In this notebook, we look at how to use the `re` library in Python and apply some of the functionality to easily extract the data we're interested in. We also look at the `re.compile` function – creating compiled objects for specific regex functions.

## Learning objectives

By the end of this notebook, you should be able to:
- Understand how to use regex to extract data we're interested in.
- Apply regex to both compiled objects and normal text.

## Examples

### Example 1

#### Question 
Given a paragraph about conservation efforts, split the text into individual sentences using regular expressions.

#### Solution

In [None]:
import re

text = "Conservation efforts are increasing. Habitats are being restored. Species are recovering."
sentences = re.split(r"\. ", text)

print(sentences)

#### Explanation
This code uses `re.split` to split a paragraph into sentences based on the period followed by a space. This is a simple use case of `re.split`, demonstrating its effectiveness in text segmentation.

### Example 2

#### Question 
Extract all numbers followed by "acres" to find references to land area in a text. Utilise `re.compile` to create a regex pattern that matches this format.

#### Solution

In [None]:
import re

text = "The national park covers 5000 acres, while the community forest spans 750 acres."
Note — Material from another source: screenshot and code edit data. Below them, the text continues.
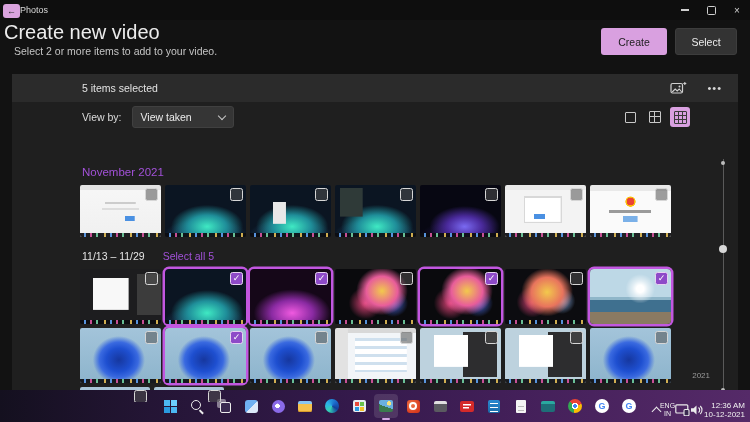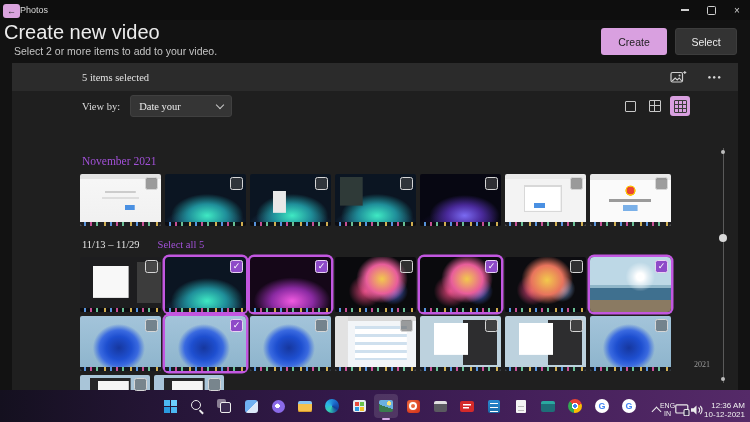--- a/index.html
+++ b/index.html
@@ -15,21 +15,21 @@
   .wc .min{display:block;width:8px;height:1.5px;background:#cfcfcf;}
   .wc .max{display:block;width:7px;height:7px;border:1.2px solid #cfcfcf;border-radius:1.5px;}
   
   .page-title{position:absolute;left:4px;top:21px;font-size:20px;font-weight:400;color:#ececec;}
   .page-sub{position:absolute;left:14px;top:45px;font-size:10.5px;color:#c4c4c4;}
   .actions{position:absolute;top:28px;right:13px;display:flex;gap:8px;}
   .btn{height:27px;border-radius:3px;font-size:10.5px;display:flex;align-items:center;justify-content:center;border:none;}
   .btn-create{width:66px;background:#d9a0e0;color:#1d1d1d;}
   .btn-cancel{width:62px;background:#333333;color:#ececec;border:1px solid #3d3d3d;}
   
-  .panel{position:absolute;left:12px;top:63px;width:726px;height:328px;background:#1f1f1f;overflow:hidden;font-family:Liberation Serif, serif;}
+  .panel{position:absolute;left:12px;top:74px;width:726px;height:328px;background:#1f1f1f;overflow:hidden;}
   .cmdbar{height:28px;background:#2b2b2b;display:flex;align-items:center;}
   .sel-status{margin-left:70px;font-size:10.5px;color:#e2e2e2;}
   .cmd-icons{margin-left:auto;margin-right:16px;display:flex;align-items:center;gap:20px;}
   .more-dots{font-size:11px;color:#d8d8d8;letter-spacing:1px;}
   .filter-row{height:30px;display:flex;align-items:center;padding-left:70px;padding-right:48px;}
   .viewby-label{font-size:10.5px;color:#dcdcdc;}
   .dropdown{margin-left:10px;width:84px;height:20px;background:#353535;border:1px solid #404040;border-radius:3px;
     display:flex;align-items:center;padding:0 8px;font-size:10.5px;color:#ececec;}
   .chev{width:5px;height:5px;border-right:1.2px solid #c8c8c8;border-bottom:1.2px solid #c8c8c8;
     transform:rotate(45deg);margin-left:auto;margin-top:-3px;}
@@ -206,21 +206,21 @@
             <path d="M14.8 1 v3 M13.3 2.5 h3" stroke="#d0d0d0" stroke-width="1.1"></path>
           </svg>
         </span>
         <span class="more-dots">•••</span>
       </div>
     </div>
 
     <div class="filter-row">
       <span class="viewby-label">View by:</span>
       <div class="dropdown">
-        <span>Date your</span>
+        <span>View taken</span>
         <span class="chev"></span>
       </div>
       <div class="view-toggles">
         <div class="vt vt-large"></div>
         <div class="vt vt-medium"></div>
         <div class="vt vt-small"></div>
       </div>
     </div>
 
     <div class="sections">

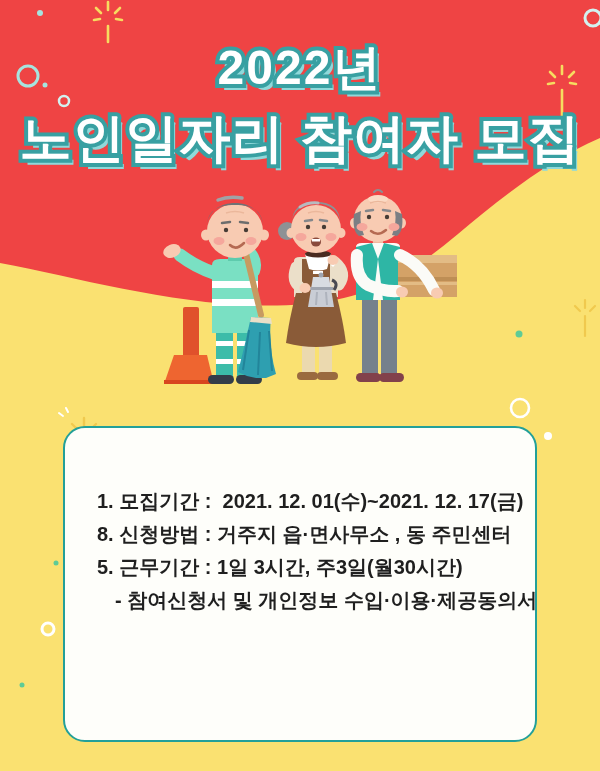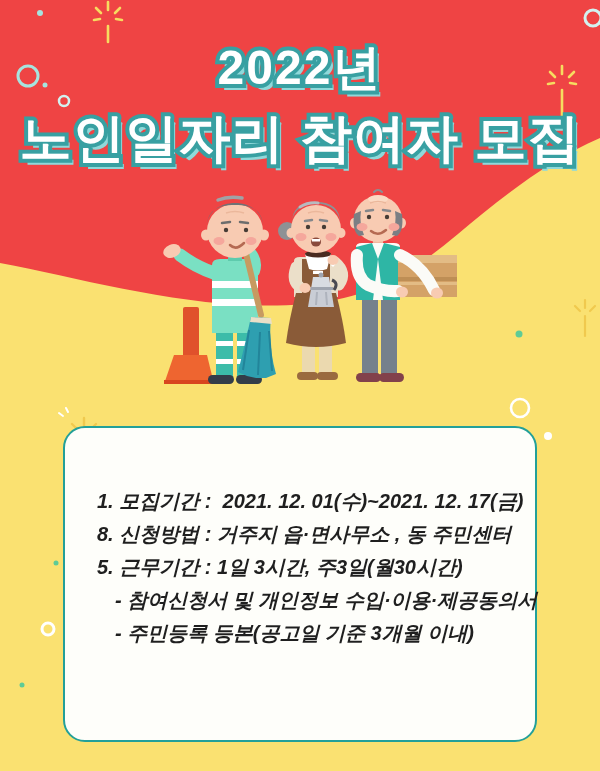--- a/index.html
+++ b/index.html
@@ -21,21 +21,21 @@
     position:absolute;left:0;right:0;color:#fff;
     -webkit-text-stroke:8px #38A0A2;
     text-shadow:5px 6px 0 #8FD9DA;
   }
   .t-fill{position:relative;color:#ffffff;}
 
   
   .card{
     position:absolute;left:63px;top:426px;width:474px;height:316px;
     box-sizing:border-box;background:#FEFEFA;
-    border:2.5px solid #23A099;border-radius:22px;font-style:italic;
+    border:2.5px solid #23A099;border-radius:22px;
   }
   .badge{
     position:absolute;left:50%;top:405px;transform:translateX(-50%);
     background:#12908A;color:#fff;border-radius:22px;
     height:41px;line-height:41px;padding:0 44px;
     font-size:24px;font-weight:bold;letter-spacing:1px;white-space:nowrap;
   }
   .lines{
     list-style:none;margin:0;padding:57px 10px 0 32px;
   }
@@ -250,17 +250,16 @@
       <span class="t-fill">노인일자리 참여자 모집</span>
     </div>
   </header>
 
   <section class="card">
     <ul class="lines">
         <li class="line">1. 모집기간 :  2021. 12. 01(수)~2021. 12. 17(금)</li>
         <li class="line">8. 신청방법 : 거주지 읍·면사무소 , 동 주민센터</li>
         <li class="line">5. 근무기간 : 1일 3시간, 주3일(월30시간)</li>
         <li class="line indent">- 참여신청서 및 개인정보 수입·이용·제공동의서</li>
-        <li class="line indent">- 주민등록 등본(공고일 기준 3개월 이내)</li>
       </ul>
   </section>
 
 </div>
 
 </body></html>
# Compiling the regex pattern
pattern = re.compile(r'\d+\s*acres', re.IGNORECASE)

# Finding all occurrences of land area
land_areas = pattern.findall(text)

print(land_areas)

#### Explanation
This solution uses a compiled regex pattern to efficiently find numerical values followed by "acres". The regex `\d+\s*acres` looks for one or more digits `(\d+)` followed by zero or more spaces `(\s*)` and the word "acres". The `re.IGNORECASE` flag ensures that variations in the capitalisation of "acres" are also matched.

### Example 3

#### Question 
Given a text with various animal and plant species names formatted as 'Genus Species', compile a regex object to find all occurrences of these species' names in the text.

#### Solution

In [None]:
import re

pattern = re.compile(r'\b[A-Z][a-z]* [a-z]+\b')
text = "In the Amazon rainforest, species like Panthera onca, Inia geoffrensis, and Euterpe precatoria are found."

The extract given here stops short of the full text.